Print the data verbatim. Leave every image out.

--- Source data Enclosed Below ---

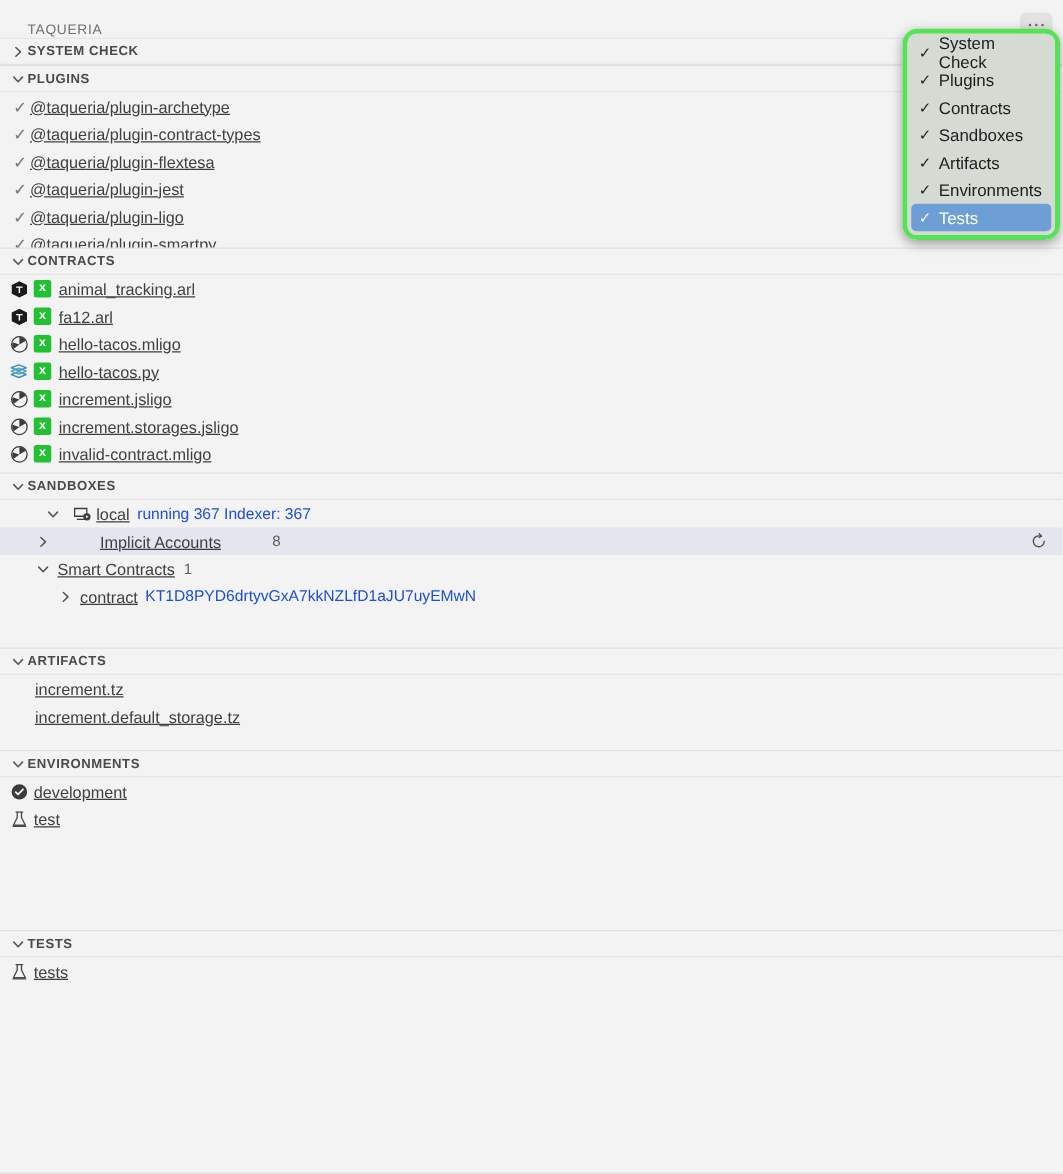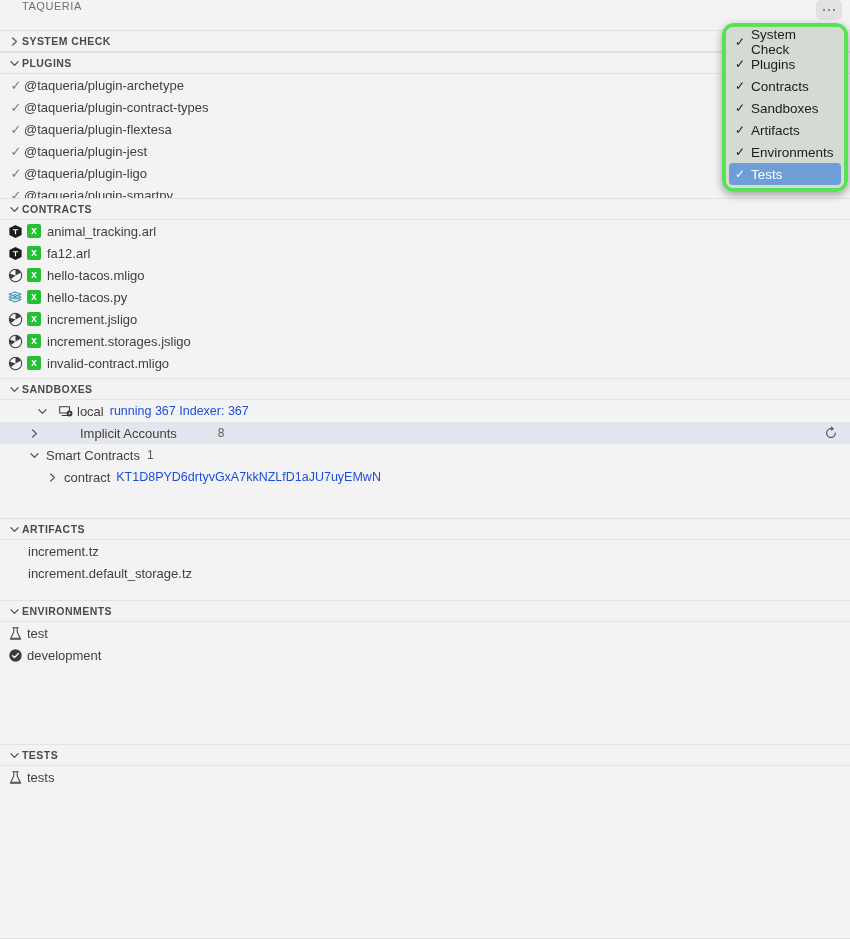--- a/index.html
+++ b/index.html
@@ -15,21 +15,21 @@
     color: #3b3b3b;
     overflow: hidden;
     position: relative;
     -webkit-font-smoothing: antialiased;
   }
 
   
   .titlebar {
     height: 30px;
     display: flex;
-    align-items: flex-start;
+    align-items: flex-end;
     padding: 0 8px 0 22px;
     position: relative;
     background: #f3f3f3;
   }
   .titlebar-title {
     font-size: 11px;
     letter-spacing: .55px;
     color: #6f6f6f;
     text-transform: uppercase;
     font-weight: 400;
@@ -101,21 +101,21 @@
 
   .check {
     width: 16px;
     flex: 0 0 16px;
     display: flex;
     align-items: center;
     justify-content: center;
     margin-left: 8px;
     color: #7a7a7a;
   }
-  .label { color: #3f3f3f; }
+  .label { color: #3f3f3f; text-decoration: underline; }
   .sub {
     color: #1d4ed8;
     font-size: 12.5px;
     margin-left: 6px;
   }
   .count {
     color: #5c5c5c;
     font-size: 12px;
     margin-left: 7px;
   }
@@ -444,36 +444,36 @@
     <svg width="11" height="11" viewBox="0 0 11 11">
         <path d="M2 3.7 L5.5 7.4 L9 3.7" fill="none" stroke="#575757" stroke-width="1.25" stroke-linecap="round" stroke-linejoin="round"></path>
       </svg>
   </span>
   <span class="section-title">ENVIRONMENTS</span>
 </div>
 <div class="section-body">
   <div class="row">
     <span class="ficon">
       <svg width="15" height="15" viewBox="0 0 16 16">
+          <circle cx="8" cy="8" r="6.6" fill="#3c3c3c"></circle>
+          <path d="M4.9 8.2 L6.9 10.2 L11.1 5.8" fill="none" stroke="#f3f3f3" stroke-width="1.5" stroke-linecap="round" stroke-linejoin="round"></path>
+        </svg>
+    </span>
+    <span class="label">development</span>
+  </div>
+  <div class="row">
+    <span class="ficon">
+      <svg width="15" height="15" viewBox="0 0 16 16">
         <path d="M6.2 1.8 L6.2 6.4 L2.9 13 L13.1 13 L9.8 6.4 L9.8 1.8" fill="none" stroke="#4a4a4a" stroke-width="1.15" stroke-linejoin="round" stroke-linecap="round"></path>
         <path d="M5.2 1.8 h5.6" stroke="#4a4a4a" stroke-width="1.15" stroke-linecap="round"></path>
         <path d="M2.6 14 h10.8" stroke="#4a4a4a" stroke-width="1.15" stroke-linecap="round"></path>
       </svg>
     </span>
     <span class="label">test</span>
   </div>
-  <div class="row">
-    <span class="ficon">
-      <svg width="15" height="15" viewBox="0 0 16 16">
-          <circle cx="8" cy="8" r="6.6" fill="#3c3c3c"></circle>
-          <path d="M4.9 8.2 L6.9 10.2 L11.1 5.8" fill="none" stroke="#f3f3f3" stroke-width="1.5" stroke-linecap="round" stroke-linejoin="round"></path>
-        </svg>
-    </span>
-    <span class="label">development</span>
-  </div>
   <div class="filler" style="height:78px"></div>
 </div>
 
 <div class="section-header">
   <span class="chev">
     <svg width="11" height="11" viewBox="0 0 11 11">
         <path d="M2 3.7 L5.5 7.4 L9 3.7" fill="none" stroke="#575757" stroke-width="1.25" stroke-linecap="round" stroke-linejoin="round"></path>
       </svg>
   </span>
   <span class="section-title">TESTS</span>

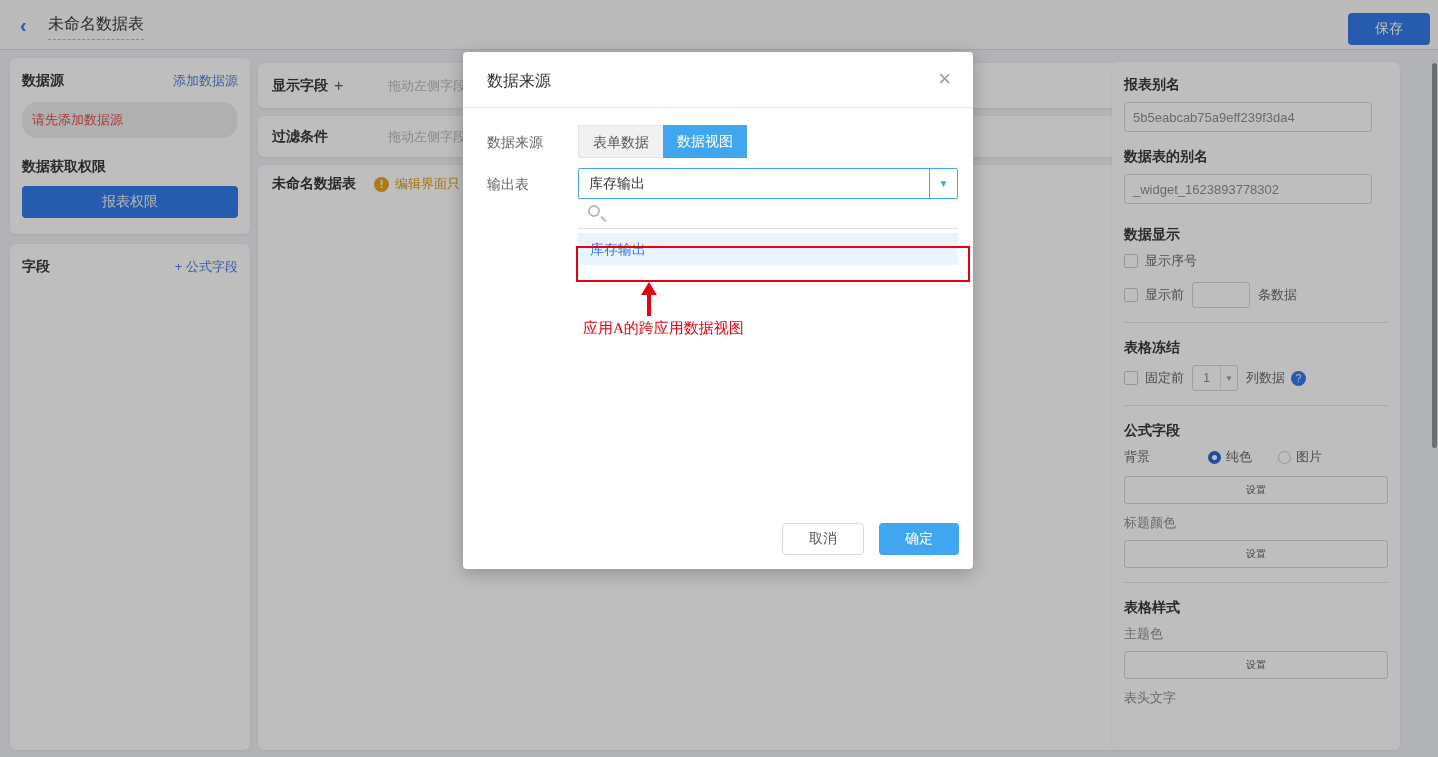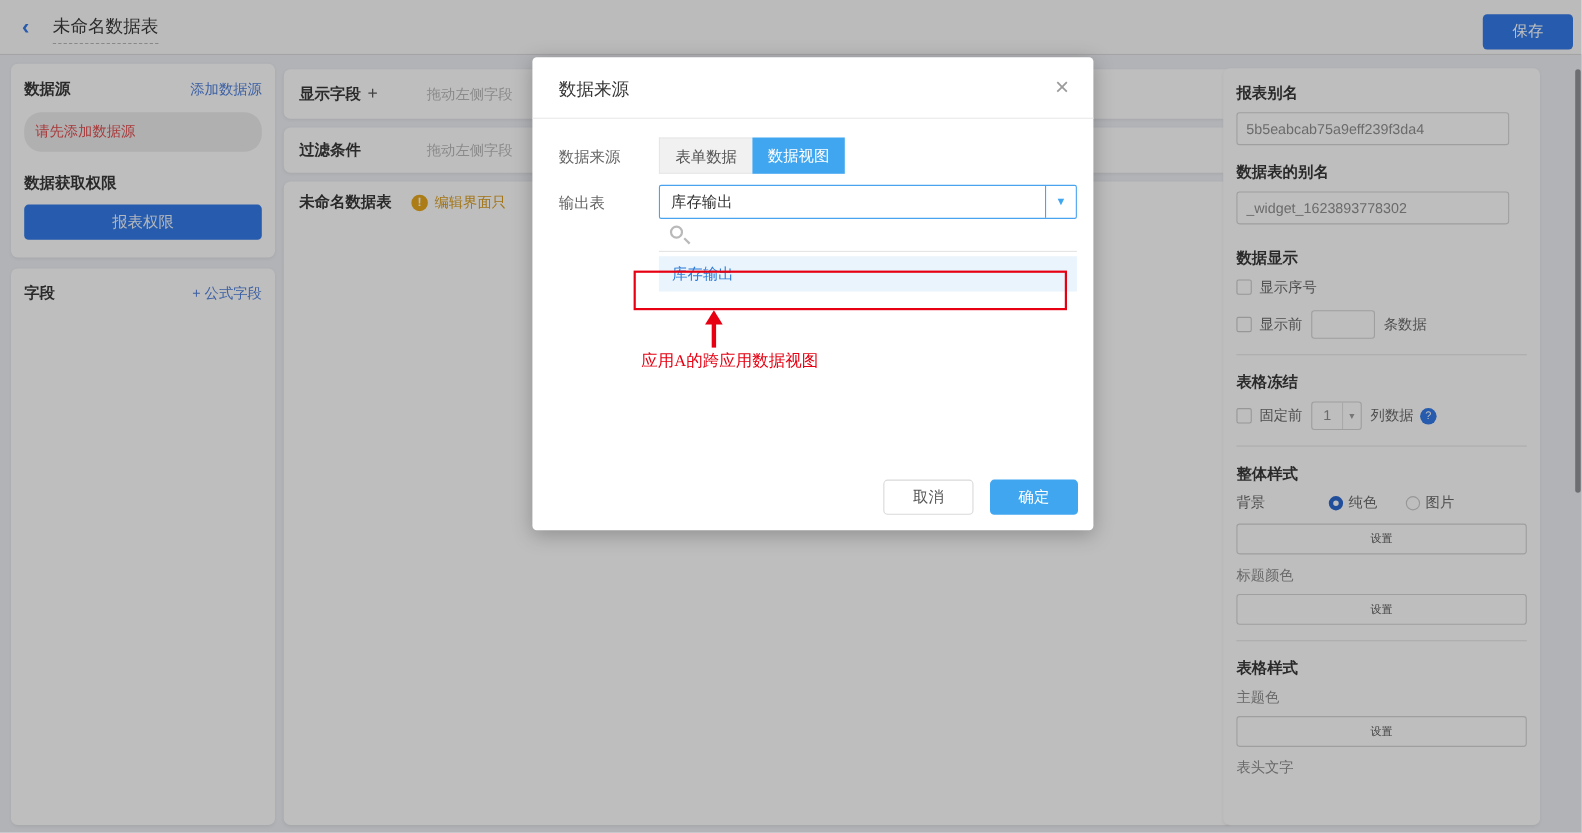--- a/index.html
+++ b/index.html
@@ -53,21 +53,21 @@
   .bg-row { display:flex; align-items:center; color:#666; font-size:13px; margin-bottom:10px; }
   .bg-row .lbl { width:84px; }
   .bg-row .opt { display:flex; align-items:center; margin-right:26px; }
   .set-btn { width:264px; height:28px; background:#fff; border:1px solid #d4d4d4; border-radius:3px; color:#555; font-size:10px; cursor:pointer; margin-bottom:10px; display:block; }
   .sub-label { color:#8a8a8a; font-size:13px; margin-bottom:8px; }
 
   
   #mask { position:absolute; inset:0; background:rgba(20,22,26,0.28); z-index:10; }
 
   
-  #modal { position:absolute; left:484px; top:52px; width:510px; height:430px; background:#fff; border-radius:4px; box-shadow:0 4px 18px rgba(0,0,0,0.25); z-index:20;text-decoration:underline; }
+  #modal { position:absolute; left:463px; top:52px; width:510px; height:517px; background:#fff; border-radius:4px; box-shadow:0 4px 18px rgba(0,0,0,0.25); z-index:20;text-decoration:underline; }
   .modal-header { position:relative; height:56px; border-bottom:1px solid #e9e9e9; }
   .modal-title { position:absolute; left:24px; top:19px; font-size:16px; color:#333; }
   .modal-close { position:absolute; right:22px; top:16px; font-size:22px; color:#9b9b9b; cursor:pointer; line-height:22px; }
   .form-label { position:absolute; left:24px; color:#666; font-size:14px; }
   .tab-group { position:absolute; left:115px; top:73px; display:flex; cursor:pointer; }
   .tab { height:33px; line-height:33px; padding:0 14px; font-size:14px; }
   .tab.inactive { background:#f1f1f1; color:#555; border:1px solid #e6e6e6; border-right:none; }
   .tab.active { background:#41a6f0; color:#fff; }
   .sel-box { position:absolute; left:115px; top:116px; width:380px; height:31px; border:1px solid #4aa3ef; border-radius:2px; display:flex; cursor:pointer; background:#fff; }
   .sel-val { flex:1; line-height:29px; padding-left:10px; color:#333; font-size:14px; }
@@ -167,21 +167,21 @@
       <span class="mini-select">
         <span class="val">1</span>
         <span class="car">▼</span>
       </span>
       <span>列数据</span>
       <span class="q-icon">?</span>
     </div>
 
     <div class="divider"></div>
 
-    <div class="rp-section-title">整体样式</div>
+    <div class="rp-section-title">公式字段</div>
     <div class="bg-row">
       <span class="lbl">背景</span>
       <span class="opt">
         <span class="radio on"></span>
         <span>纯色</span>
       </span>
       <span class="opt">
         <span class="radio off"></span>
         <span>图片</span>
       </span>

--- End of Enclosed Source data ---

Task answer |
--- a/index.html
+++ b/index.html
@@ -15,21 +15,21 @@
     color: #3b3b3b;
     overflow: hidden;
     position: relative;
     -webkit-font-smoothing: antialiased;
   }
 
   
   .titlebar {
     height: 30px;
     display: flex;
-    align-items: flex-start;
+    align-items: flex-end;
     padding: 0 8px 0 22px;
     position: relative;
     background: #f3f3f3;
   }
   .titlebar-title {
     font-size: 11px;
     letter-spacing: .55px;
     color: #6f6f6f;
     text-transform: uppercase;
     font-weight: 400;
@@ -101,21 +101,21 @@
 
   .check {
     width: 16px;
     flex: 0 0 16px;
     display: flex;
     align-items: center;
     justify-content: center;
     margin-left: 8px;
     color: #7a7a7a;
   }
-  .label { color: #3f3f3f; }
+  .label { color: #3f3f3f; text-decoration: underline; }
   .sub {
     color: #1d4ed8;
     font-size: 12.5px;
     margin-left: 6px;
   }
   .count {
     color: #5c5c5c;
     font-size: 12px;
     margin-left: 7px;
   }
@@ -444,36 +444,36 @@
     <svg width="11" height="11" viewBox="0 0 11 11">
         <path d="M2 3.7 L5.5 7.4 L9 3.7" fill="none" stroke="#575757" stroke-width="1.25" stroke-linecap="round" stroke-linejoin="round"></path>
       </svg>
   </span>
   <span class="section-title">ENVIRONMENTS</span>
 </div>
 <div class="section-body">
   <div class="row">
     <span class="ficon">
       <svg width="15" height="15" viewBox="0 0 16 16">
+          <circle cx="8" cy="8" r="6.6" fill="#3c3c3c"></circle>
+          <path d="M4.9 8.2 L6.9 10.2 L11.1 5.8" fill="none" stroke="#f3f3f3" stroke-width="1.5" stroke-linecap="round" stroke-linejoin="round"></path>
+        </svg>
+    </span>
+    <span class="label">development</span>
+  </div>
+  <div class="row">
+    <span class="ficon">
+      <svg width="15" height="15" viewBox="0 0 16 16">
         <path d="M6.2 1.8 L6.2 6.4 L2.9 13 L13.1 13 L9.8 6.4 L9.8 1.8" fill="none" stroke="#4a4a4a" stroke-width="1.15" stroke-linejoin="round" stroke-linecap="round"></path>
         <path d="M5.2 1.8 h5.6" stroke="#4a4a4a" stroke-width="1.15" stroke-linecap="round"></path>
         <path d="M2.6 14 h10.8" stroke="#4a4a4a" stroke-width="1.15" stroke-linecap="round"></path>
       </svg>
     </span>
     <span class="label">test</span>
   </div>
-  <div class="row">
-    <span class="ficon">
-      <svg width="15" height="15" viewBox="0 0 16 16">
-          <circle cx="8" cy="8" r="6.6" fill="#3c3c3c"></circle>
-          <path d="M4.9 8.2 L6.9 10.2 L11.1 5.8" fill="none" stroke="#f3f3f3" stroke-width="1.5" stroke-linecap="round" stroke-linejoin="round"></path>
-        </svg>
-    </span>
-    <span class="label">development</span>
-  </div>
   <div class="filler" style="height:78px"></div>
 </div>
 
 <div class="section-header">
   <span class="chev">
     <svg width="11" height="11" viewBox="0 0 11 11">
         <path d="M2 3.7 L5.5 7.4 L9 3.7" fill="none" stroke="#575757" stroke-width="1.25" stroke-linecap="round" stroke-linejoin="round"></path>
       </svg>
   </span>
   <span class="section-title">TESTS</span>

--- a/index.html
+++ b/index.html
@@ -53,21 +53,21 @@
   .bg-row { display:flex; align-items:center; color:#666; font-size:13px; margin-bottom:10px; }
   .bg-row .lbl { width:84px; }
   .bg-row .opt { display:flex; align-items:center; margin-right:26px; }
   .set-btn { width:264px; height:28px; background:#fff; border:1px solid #d4d4d4; border-radius:3px; color:#555; font-size:10px; cursor:pointer; margin-bottom:10px; display:block; }
   .sub-label { color:#8a8a8a; font-size:13px; margin-bottom:8px; }
 
   
   #mask { position:absolute; inset:0; background:rgba(20,22,26,0.28); z-index:10; }
 
   
-  #modal { position:absolute; left:484px; top:52px; width:510px; height:430px; background:#fff; border-radius:4px; box-shadow:0 4px 18px rgba(0,0,0,0.25); z-index:20;text-decoration:underline; }
+  #modal { position:absolute; left:463px; top:52px; width:510px; height:517px; background:#fff; border-radius:4px; box-shadow:0 4px 18px rgba(0,0,0,0.25); z-index:20;text-decoration:underline; }
   .modal-header { position:relative; height:56px; border-bottom:1px solid #e9e9e9; }
   .modal-title { position:absolute; left:24px; top:19px; font-size:16px; color:#333; }
   .modal-close { position:absolute; right:22px; top:16px; font-size:22px; color:#9b9b9b; cursor:pointer; line-height:22px; }
   .form-label { position:absolute; left:24px; color:#666; font-size:14px; }
   .tab-group { position:absolute; left:115px; top:73px; display:flex; cursor:pointer; }
   .tab { height:33px; line-height:33px; padding:0 14px; font-size:14px; }
   .tab.inactive { background:#f1f1f1; color:#555; border:1px solid #e6e6e6; border-right:none; }
   .tab.active { background:#41a6f0; color:#fff; }
   .sel-box { position:absolute; left:115px; top:116px; width:380px; height:31px; border:1px solid #4aa3ef; border-radius:2px; display:flex; cursor:pointer; background:#fff; }
   .sel-val { flex:1; line-height:29px; padding-left:10px; color:#333; font-size:14px; }
@@ -167,21 +167,21 @@
       <span class="mini-select">
         <span class="val">1</span>
         <span class="car">▼</span>
       </span>
       <span>列数据</span>
       <span class="q-icon">?</span>
     </div>
 
     <div class="divider"></div>
 
-    <div class="rp-section-title">整体样式</div>
+    <div class="rp-section-title">公式字段</div>
     <div class="bg-row">
       <span class="lbl">背景</span>
       <span class="opt">
         <span class="radio on"></span>
         <span>纯色</span>
       </span>
       <span class="opt">
         <span class="radio off"></span>
         <span>图片</span>
       </span>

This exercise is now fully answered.